Linea currently lives with her boyfriend in an apartment, is working with her mom on a research grant at Seattle University, and blogs on BringChange2Mind, responding to inquiries from those seeking information on mental illness. In the works is a book, “Perfect Chaos,” a collaborative effort of mother and daughter detailing their journey through the life-altering changes wrought by depression. ” ‘It affects everyone. It’s a community problem,’ Cinda Johnson said of mental illness. ‘With the cutbacks in funding and economics the way they are, we really need to join together as a community to support each other with this,’ she said. ‘One in five means we’re all in this together.’ ”

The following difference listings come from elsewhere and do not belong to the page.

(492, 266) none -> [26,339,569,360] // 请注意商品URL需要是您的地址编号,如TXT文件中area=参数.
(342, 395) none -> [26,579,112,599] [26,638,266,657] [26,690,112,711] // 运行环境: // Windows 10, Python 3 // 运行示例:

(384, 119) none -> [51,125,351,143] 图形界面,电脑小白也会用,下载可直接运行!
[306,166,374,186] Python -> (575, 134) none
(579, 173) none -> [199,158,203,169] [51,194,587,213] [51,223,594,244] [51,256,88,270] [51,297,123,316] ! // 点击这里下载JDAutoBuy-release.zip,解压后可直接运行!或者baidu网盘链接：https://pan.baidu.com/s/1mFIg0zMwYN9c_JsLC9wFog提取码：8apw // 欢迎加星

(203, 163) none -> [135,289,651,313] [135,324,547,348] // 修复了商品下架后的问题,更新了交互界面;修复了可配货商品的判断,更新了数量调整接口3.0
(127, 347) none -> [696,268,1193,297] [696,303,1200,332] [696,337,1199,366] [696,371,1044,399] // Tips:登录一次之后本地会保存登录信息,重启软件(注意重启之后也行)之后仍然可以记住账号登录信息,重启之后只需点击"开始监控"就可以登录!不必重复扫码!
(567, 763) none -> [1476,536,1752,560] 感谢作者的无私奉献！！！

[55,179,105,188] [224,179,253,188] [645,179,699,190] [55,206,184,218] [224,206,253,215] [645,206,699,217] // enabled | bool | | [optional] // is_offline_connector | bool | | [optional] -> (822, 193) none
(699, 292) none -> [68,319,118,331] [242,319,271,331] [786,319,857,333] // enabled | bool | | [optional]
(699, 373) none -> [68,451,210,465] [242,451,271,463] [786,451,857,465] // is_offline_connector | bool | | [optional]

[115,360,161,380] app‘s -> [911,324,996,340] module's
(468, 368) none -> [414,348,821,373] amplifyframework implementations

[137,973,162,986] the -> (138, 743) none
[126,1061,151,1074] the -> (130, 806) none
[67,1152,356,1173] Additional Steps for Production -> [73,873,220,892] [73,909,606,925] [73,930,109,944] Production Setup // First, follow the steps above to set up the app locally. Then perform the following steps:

Actress Glenn Close is a dedicated supporter of changing the perceptions of the mentally ill in our society. Her nephew Calen, her sister’s son, has schioaffective disorder. Close began the organization BringChange2Mind in 2009 to address the stigma that weighs heavily upon sufferers of the illness. With funding from the Thomas C. Wales Foundation, Close, along with the Johnsons, health care providers and others with a vested interest, sponsored a “Symposium on Mental Health in our Community” earlier in the month.
It’s obvious that when we are faced with the unknown, we react fearfully. Unable to find the appropriate “box” within which to place it, we’re unable to step “outside the box.” Over time the habit of never venturing outside our comfort zone, makes us short-sighted creatures controlled by our habits. The fact that we have free will to choose differently escapes us. It’s too easy to travel through life on “cruise control.”
gotta shake off bad habits…some of them really are bad for our health…hugmamma.